America failed in training Afghan security forces – Europe might do better
Fifteen years ago, while serving as Department of Defense civilian coordinator for Afghanistan, I joined Zal Khalilzad, our ambassador there, to witness a training session for the recently reorganized Afghan Army. It was an eye-opener. On the one hand, it was heartening to witness mixed units of Pashtu, Uzbek and Tajik soldiers. On the other hand, it was clear that the trainers faced a daunting challenge; some soldiers could not even keep their helmets on while crawling on the ground under simulated rifle fire.
The trainers we met were not military; they were contractors, most if not all of whom were veterans.
{mosads}A decade and a half later, the Afghan Army still is in dire need of intensive training. It continues to lose ground to the Taliban: it still suffers from an unacceptable level of desertions. And, worst of all, it has lost well more than 10,000 personnel in what seems to be an endless war. The training of Afghanistan’s other security forces, the police, has not produced any better results; tens of thousands of police have been killed as well. Moreover, the numbers of those being killed are accelerating rather than decreasing.
Lt. Gen. Kenneth McKenzie, director of the Joint Staff and nominee for commander of the U.S. Central Command, told the Senate Armed Services Committee in a Dec. 4 hearing that the Afghan security forces’ casualty levels were “unsustainable.”

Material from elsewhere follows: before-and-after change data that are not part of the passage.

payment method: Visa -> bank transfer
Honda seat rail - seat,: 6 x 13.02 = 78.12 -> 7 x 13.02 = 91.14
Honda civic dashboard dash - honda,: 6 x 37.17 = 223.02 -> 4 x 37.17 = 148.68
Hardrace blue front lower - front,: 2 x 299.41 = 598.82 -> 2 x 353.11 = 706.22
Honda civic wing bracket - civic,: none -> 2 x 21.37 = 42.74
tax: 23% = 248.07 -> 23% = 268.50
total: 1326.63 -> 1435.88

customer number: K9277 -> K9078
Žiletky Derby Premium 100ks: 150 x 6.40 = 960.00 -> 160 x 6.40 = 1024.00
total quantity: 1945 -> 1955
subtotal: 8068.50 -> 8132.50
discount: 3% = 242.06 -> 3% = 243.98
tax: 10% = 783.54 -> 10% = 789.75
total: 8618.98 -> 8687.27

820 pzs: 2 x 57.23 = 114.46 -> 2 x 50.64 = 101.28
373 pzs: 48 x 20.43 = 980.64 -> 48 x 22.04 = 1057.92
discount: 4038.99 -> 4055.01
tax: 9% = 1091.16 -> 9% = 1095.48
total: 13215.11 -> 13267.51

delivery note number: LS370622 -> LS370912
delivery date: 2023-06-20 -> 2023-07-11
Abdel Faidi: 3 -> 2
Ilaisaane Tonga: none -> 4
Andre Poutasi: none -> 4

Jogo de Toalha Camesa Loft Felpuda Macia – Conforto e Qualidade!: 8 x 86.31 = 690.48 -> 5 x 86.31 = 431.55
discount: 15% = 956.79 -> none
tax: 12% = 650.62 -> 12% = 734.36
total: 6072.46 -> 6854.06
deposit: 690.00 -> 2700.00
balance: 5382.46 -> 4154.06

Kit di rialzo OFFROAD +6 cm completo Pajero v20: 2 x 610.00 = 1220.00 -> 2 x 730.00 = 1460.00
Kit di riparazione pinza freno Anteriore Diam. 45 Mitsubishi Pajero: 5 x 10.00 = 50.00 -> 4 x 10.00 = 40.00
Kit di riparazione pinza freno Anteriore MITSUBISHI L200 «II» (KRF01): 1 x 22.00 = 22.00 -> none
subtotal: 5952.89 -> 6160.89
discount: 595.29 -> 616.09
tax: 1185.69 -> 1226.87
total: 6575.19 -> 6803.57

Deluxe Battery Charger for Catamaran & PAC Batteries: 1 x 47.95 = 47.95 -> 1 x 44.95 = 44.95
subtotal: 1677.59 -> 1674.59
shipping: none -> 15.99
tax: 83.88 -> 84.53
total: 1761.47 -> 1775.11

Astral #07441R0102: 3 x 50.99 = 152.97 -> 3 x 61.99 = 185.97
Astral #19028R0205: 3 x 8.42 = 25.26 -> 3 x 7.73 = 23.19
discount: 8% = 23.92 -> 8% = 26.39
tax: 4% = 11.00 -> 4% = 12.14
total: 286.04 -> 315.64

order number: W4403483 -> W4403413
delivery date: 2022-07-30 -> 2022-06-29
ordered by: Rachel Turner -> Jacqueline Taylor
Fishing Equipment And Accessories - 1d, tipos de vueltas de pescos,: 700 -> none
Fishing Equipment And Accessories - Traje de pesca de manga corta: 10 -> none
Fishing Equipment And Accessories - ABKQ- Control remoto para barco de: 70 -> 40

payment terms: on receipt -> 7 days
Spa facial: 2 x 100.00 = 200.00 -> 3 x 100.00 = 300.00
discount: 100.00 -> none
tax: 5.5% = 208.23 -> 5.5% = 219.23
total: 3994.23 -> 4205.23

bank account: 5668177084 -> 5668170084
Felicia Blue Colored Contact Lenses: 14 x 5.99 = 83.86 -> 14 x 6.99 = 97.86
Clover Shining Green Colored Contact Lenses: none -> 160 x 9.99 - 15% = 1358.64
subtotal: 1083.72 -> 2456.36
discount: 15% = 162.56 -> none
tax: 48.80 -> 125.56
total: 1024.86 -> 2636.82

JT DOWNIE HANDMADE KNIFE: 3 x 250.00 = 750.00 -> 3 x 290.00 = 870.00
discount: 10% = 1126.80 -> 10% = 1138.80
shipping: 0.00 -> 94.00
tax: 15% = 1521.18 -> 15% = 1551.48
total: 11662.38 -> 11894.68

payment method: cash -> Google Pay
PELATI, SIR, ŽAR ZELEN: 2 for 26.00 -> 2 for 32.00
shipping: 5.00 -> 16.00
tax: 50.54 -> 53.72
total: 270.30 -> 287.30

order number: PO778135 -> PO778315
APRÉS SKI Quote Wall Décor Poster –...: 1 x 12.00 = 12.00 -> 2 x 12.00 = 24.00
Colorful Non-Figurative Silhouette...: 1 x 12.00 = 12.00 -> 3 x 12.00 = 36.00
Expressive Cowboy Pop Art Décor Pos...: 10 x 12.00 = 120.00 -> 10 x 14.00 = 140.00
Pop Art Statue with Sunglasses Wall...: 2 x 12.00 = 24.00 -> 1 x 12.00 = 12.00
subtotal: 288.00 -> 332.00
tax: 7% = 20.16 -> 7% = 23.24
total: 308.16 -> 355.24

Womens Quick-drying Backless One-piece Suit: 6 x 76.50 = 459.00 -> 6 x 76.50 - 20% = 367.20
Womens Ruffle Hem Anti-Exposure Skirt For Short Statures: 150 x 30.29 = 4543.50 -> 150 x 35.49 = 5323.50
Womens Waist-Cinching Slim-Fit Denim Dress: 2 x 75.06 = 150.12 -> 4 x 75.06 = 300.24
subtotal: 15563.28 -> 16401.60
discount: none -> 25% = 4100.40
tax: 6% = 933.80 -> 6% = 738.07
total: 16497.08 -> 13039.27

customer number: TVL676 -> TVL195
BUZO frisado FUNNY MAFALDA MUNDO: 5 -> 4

The United States still has 14,000 troops in Afghanistan. Although President Trump initially ordered that American force levels be cut in half in the near future, that reduction now appears likely to be considerably lower. Nevertheless, the president is determined ultimately to withdraw the vast majority of American troops from the country; the prospects for the Afghan Army would only worsen as a result of any such decision.
It appears that, while the White House will not immediately cut back on the military’s current mission-set in the country, President Trump still envisages ultimately restricting the role of a truncated American force to counterterrorism missions. There is some speculation that training would be handed over to other countries, most probably forces from European states. There is much to be said for this approach.
One has to wonder why the more than $75 billion that the United States has poured into training the Afghan security forces have not produced a level of performance that would have resulted in reverses for the far more poorly equipped Taliban. That the Taliban operates from bases in Pakistan does not explain its success when it confronts the Afghan security forces in the field. Nor does the fact that many Afghan military and police casualties resulted from Taliban attacks in remote areas of the country; the security forces have sustained losses in all parts of the country.
Put bluntly, American efforts to train a capable Afghan Army have not been a resounding success. Two factors may explain why.
First, Afghan fighters, renowned for their military prowess, operate very differently from western forces. As Winston Churchill pointed out in his account of British operations in Afghanistan, “The Story of Malakand Field Force,” Afghans are most effective as mountain-based guerrilla raiders. Nothing has changed since his book appeared in 1898. The Taliban’s tactics are not significantly different from those of the Afghan insurgents of a century ago. And the Taliban is winning.
Second, a significant portion of American training has continued to be undertaken by contractors. Their incentives are not necessarily congruent with Washington’s policy objectives. Contractors are primarily concerned with ensuring a positive bottom line, and with growing their backlog. That calls for extending the highly profitable Afghan training mission for as long as is feasible. Were it not profitable, contractors would not have continued to bid for contract extensions and renewals. But that business strategy runs counter to the objective of speedily transforming the Afghan military into a self-sustaining modern fighting force.
Washington’s primary concern is to prevent Afghanistan from once again becoming a springboard for international terrorism. Maintaining a relatively small cadre of Special Operating Forces, backed by air forces operating from the sprawling Bagram Air Base, should ensure that Afghanistan no longer will be a friendly host for terrorists. Washington also could continue to equip the Afghan security forces, though experience has shown that doing so will not necessarily ensure success in holding back the Taliban.
Training, on the other hand, should no longer be an American mission, either for the military or for contractors. The Europeans may well be more successful in that regard; they could do no worse.
Dov S. Zakheim is a senior adviser at the Center for Strategic and International Studies and vice chairman of the board for the Foreign Policy Research Institute. He was under secretary of Defense (comptroller) and chief financial officer for the Department of Defense from 2001 to 2004 and a deputy under secretary of Defense from 1985 to 1987.